ASSIGNED TASK:
Your task is to retype all of the records below with complete accuracy.

※ ※ ※

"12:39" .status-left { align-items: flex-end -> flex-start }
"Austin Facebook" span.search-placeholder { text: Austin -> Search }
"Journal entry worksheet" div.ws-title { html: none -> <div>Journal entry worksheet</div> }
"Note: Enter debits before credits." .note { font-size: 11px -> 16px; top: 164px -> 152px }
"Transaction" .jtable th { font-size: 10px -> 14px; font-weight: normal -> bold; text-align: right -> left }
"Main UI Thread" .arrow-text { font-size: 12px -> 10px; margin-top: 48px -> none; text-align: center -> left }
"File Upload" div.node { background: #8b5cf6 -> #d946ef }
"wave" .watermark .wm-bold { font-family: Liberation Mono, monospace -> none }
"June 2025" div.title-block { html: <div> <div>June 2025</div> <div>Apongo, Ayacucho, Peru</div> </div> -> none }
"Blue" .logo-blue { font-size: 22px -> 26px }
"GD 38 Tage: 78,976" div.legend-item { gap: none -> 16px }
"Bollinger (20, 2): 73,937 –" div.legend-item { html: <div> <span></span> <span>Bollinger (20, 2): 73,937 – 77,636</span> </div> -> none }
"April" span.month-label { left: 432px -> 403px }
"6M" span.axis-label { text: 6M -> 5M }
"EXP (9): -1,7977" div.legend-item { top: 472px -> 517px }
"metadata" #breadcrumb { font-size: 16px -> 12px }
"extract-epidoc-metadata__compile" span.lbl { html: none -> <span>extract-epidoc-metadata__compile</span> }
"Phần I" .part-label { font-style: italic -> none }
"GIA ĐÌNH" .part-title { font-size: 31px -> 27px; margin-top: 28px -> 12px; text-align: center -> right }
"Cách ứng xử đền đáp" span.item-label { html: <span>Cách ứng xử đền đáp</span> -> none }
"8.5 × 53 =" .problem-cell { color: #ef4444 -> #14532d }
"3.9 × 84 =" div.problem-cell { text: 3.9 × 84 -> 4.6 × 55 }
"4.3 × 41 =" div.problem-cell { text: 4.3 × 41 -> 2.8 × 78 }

※ ※ ※

RESPONSE TO THE TASK:
"12:39" .status-left { align-items: flex-end -> flex-start }
"Austin Facebook" span.search-placeholder { text: Austin -> Search }
"Journal entry worksheet" div.ws-title { html: none -> <div>Journal entry worksheet</div> }
"Note: Enter debits before credits." .note { font-size: 11px -> 16px; top: 164px -> 152px }
"Transaction" .jtable th { font-size: 10px -> 14px; font-weight: normal -> bold; text-align: right -> left }
"Main UI Thread" .arrow-text { font-size: 12px -> 10px; margin-top: 48px -> none; text-align: center -> left }
"File Upload" div.node { background: #8b5cf6 -> #d946ef }
"wave" .watermark .wm-bold { font-family: Liberation Mono, monospace -> none }
"June 2025" div.title-block { html: <div> <div>June 2025</div> <div>Apongo, Ayacucho, Peru</div> </div> -> none }
"Blue" .logo-blue { font-size: 22px -> 26px }
"GD 38 Tage: 78,976" div.legend-item { gap: none -> 16px }
"Bollinger (20, 2): 73,937 –" div.legend-item { html: <div> <span></span> <span>Bollinger (20, 2): 73,937 – 77,636</span> </div> -> none }
"April" span.month-label { left: 432px -> 403px }
"6M" span.axis-label { text: 6M -> 5M }
"EXP (9): -1,7977" div.legend-item { top: 472px -> 517px }
"metadata" #breadcrumb { font-size: 16px -> 12px }
"extract-epidoc-metadata__compile" span.lbl { html: none -> <span>extract-epidoc-metadata__compile</span> }
"Phần I" .part-label { font-style: italic -> none }
"GIA ĐÌNH" .part-title { font-size: 31px -> 27px; margin-top: 28px -> 12px; text-align: center -> right }
"Cách ứng xử đền đáp" span.item-label { html: <span>Cách ứng xử đền đáp</span> -> none }
"8.5 × 53 =" .problem-cell { color: #ef4444 -> #14532d }
"3.9 × 84 =" div.problem-cell { text: 3.9 × 84 -> 4.6 × 55 }
"4.3 × 41 =" div.problem-cell { text: 4.3 × 41 -> 2.8 × 78 }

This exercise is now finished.